The situation is even more critical now that cold weather has set in — causing a surge in demand for electricity.
“A lot of the time, we have no power, no heat,” Father Samsonov said.
“Most residents don’t have a stable power supply,” said Brother Yarema Semaniv, a monk of the Studite Rule, a monastic order of the Ukrainian Greek Catholic Church, who lives in a monastery in Lviv as he completes his studies so that he can take his final vows.
“For example, it looks like you have two hours of electricity and then four hours of a power outage. Then again, for two hours, you have electricity, and for the next four [there’s a] power outage,” Brother Yarema explained.
Add in the fact that cell phone service is often unreliable, making communication difficult and frustrations grow. Throughout a phone interview with The Tablet on Dec. 15, Father Samsonov repeatedly noted the connection was poor and that he was having trouble understanding the questions.
Life in Ukraine means having one’s ears trained for air raid sirens.
“Our city has been attacked by missiles maybe 10 times since the beginning of war,” Brother Yarema said. “It is not so many, but still, you never know when it may happen. So we should be aware.”
In addition, the war is causing economic instability and unemployment, with no signs of easing anytime soon.
“Prices in Ukraine are very high, and I’m not sure every family can have everything they need,” lamented Sister Anna.
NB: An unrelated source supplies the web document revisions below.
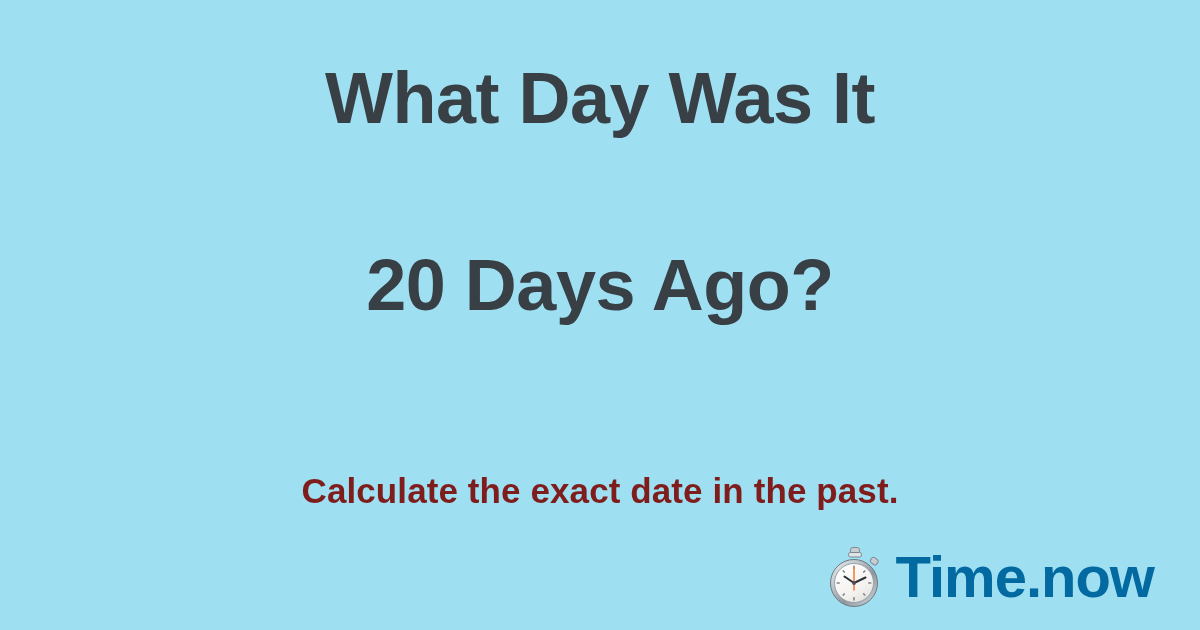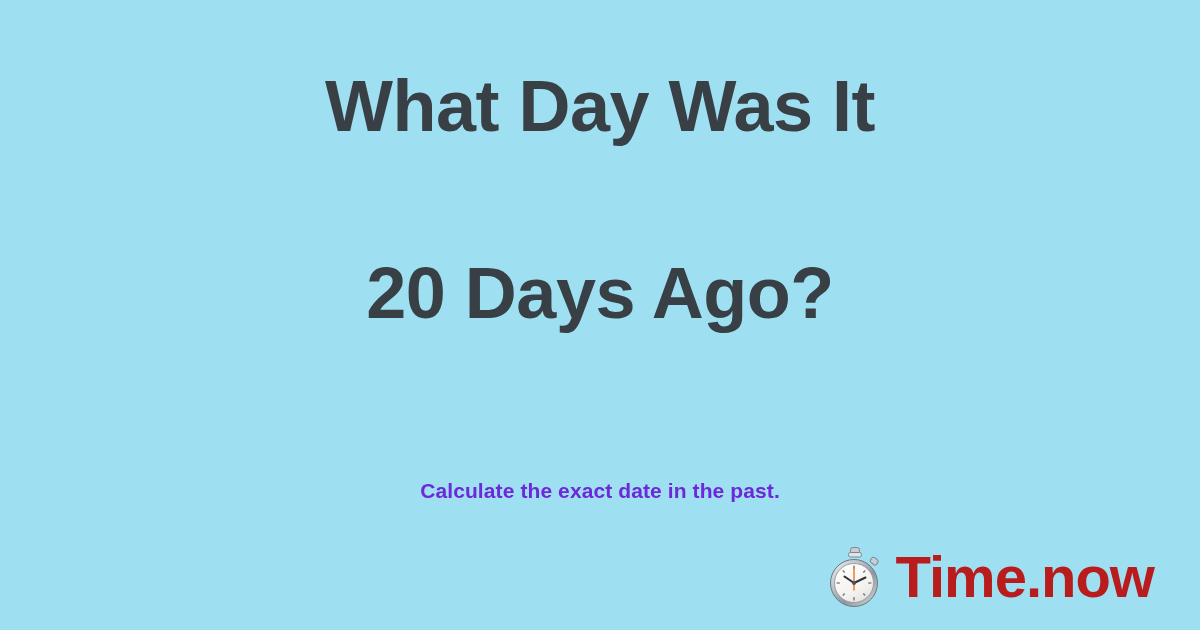--- a/index.html
+++ b/index.html
@@ -46,24 +46,24 @@
     white-space: pre-line;
   }
 
   .headline .line {
     display: block;
   }
 
   .subtitle {
     margin: 0;
     margin-top: 44px;
-    color: #6d28d9;
+    color: #7f1d1d;
     font-family: "Liberation Sans", sans-serif;
     font-weight: bold;
-    font-size: 21px;
+    font-size: 35px;
     line-height: 1.2;
     letter-spacing: 0.1px;
     text-align: center;
   }
 
   
   .brand {
     position: absolute;
     right: 46px;
     bottom: 22px;
@@ -73,21 +73,21 @@
   }
 
   .brand-icon {
     width: 58px;
     height: 62px;
     display: block;
     flex: 0 0 auto;
   }
 
   .brand-name {
-    color: #b91c1c;
+    color: #0369a1;
     font-family: "Liberation Sans", sans-serif;
     font-weight: bold;
     font-size: 58px;
     line-height: 1;
     letter-spacing: -1px;
     white-space: nowrap;
   }
 </style>
 </head>
 <body>

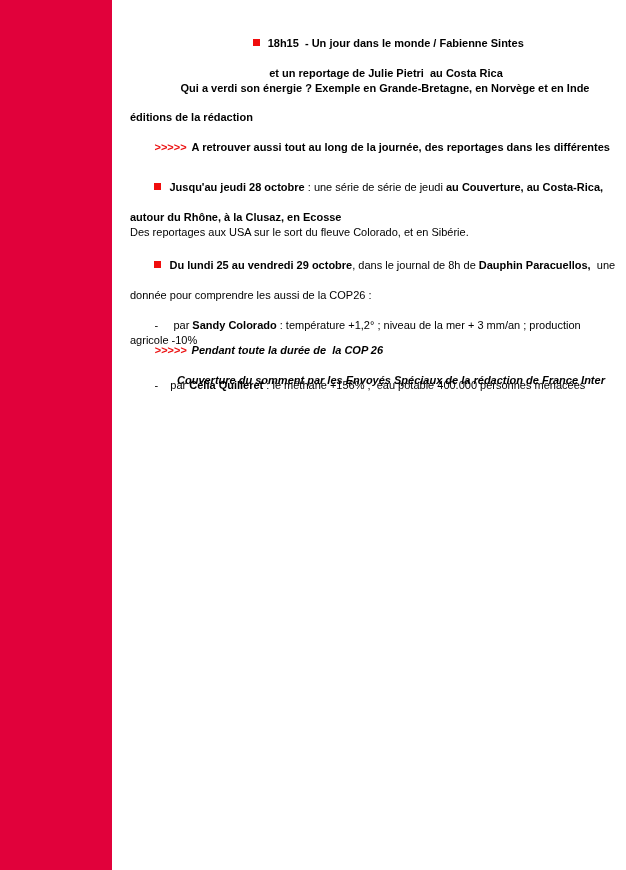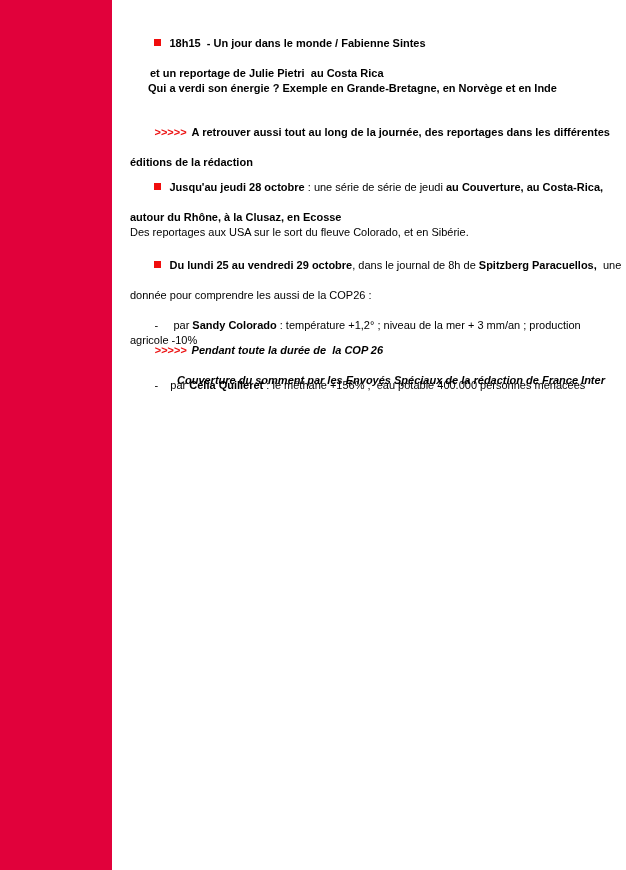--- a/index.html
+++ b/index.html
@@ -54,21 +54,21 @@
   .sq {
     display: inline-block;
     width: 7px;
     height: 7px;
     background: #F00D0D;
     margin-right: 8px;
     vertical-align: baseline;
     position: relative;
     top: -1px;
   }
-  .b-program   { top: 21px; }
+  .b-program   { top: 21px; text-align: center; }
   .b-retrouver { top: 110px; }
   .b-suivre    { top: 165px; }
   .b-cop-data  { top: 243px; }
   .b-coverage  { top: 328px; font-style: italic; }
 </style>
 </head>
 <body>
 
 <div class="page">
 
@@ -78,37 +78,37 @@
 
     <section class="block b-program">
       <div class="line bold">
         <span class="sq"></span><span>18h15  - Un jour dans le monde / Fabienne Sintes</span>
       </div>
       <div class="line bold indent2">et un reportage de Julie Pietri  au Costa Rica</div>
       <div class="line bold indent1">Qui a verdi son énergie ? Exemple en Grande-Bretagne, en Norvège et en Inde</div>
     </section>
 
     <section class="block b-retrouver">
+      <div class="line bold">éditions de la rédaction</div>
       <div class="line bold">
         <span class="chevrons">&gt;&gt;&gt;&gt;&gt;</span><span>A retrouver aussi tout au long de la journée, des reportages dans les différentes</span>
       </div>
-      <div class="line bold">éditions de la rédaction</div>
     </section>
 
     <section class="block b-suivre">
       <div class="line">
         <span class="sq"></span><span class="bold">Jusqu'au jeudi 28 octobre</span><span class="reg"> : une série de série de jeudi </span><span class="bold">au Couverture, au Costa-Rica,</span>
       </div>
       <div class="line bold">autour du Rhône, à la Clusaz, en Ecosse</div>
       <div class="line reg">Des reportages aux USA sur le sort du fleuve Colorado, et en Sibérie.</div>
     </section>
 
     <section class="block b-cop-data">
       <div class="line">
-        <span class="sq"></span><span class="bold">Du lundi 25 au vendredi 29 octobre</span><span class="reg">, dans le journal de 8h de </span><span class="bold">Spitzberg Paracuellos,</span><span class="reg">  une</span>
+        <span class="sq"></span><span class="bold">Du lundi 25 au vendredi 29 octobre</span><span class="reg">, dans le journal de 8h de </span><span class="bold">Dauphin Paracuellos,</span><span class="reg">  une</span>
       </div>
       <div class="line reg">donnée pour comprendre les aussi de la COP26 :</div>
       <div class="line">
         <span class="reg">-     par </span><span class="bold">Sandy Colorado</span><span class="reg"> : température +1,2° ; niveau de la mer + 3 mm/an ; production agricole -10%</span>
       </div>
       <div class="line">
         <span class="reg">-    par </span><span class="bold">Célia Quilleret</span><span class="reg"> : le méthane +156% ;  eau potable 400.000 personnes menacées</span>
       </div>
     </section>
Brother Yarema echoed her concerns.
“There is no problem finding toys and gifts,” he said. “But the problem is money. … Many parents cannot afford to buy the same toys for their children as they did last Christmas because they don’t have enough money.”
Still, despite the hardships, Ukrainians are grateful.
“During this time, we Ukrainians started to appreciate what we have,” Sister Anna said. “Now we know how much freedom costs,”
Brother Yarema said the war has brought important lessons.
“We have also learned to appreciate every minute of life and not put off our lives for tomorrow,” he explained. “We are not going to give up and be sad, but to live and to win.”
“Christmas is a time of hope, and the war has not changed that,” Father Samsonov said. “We pray that Jesus will bring peace to Ukraine.”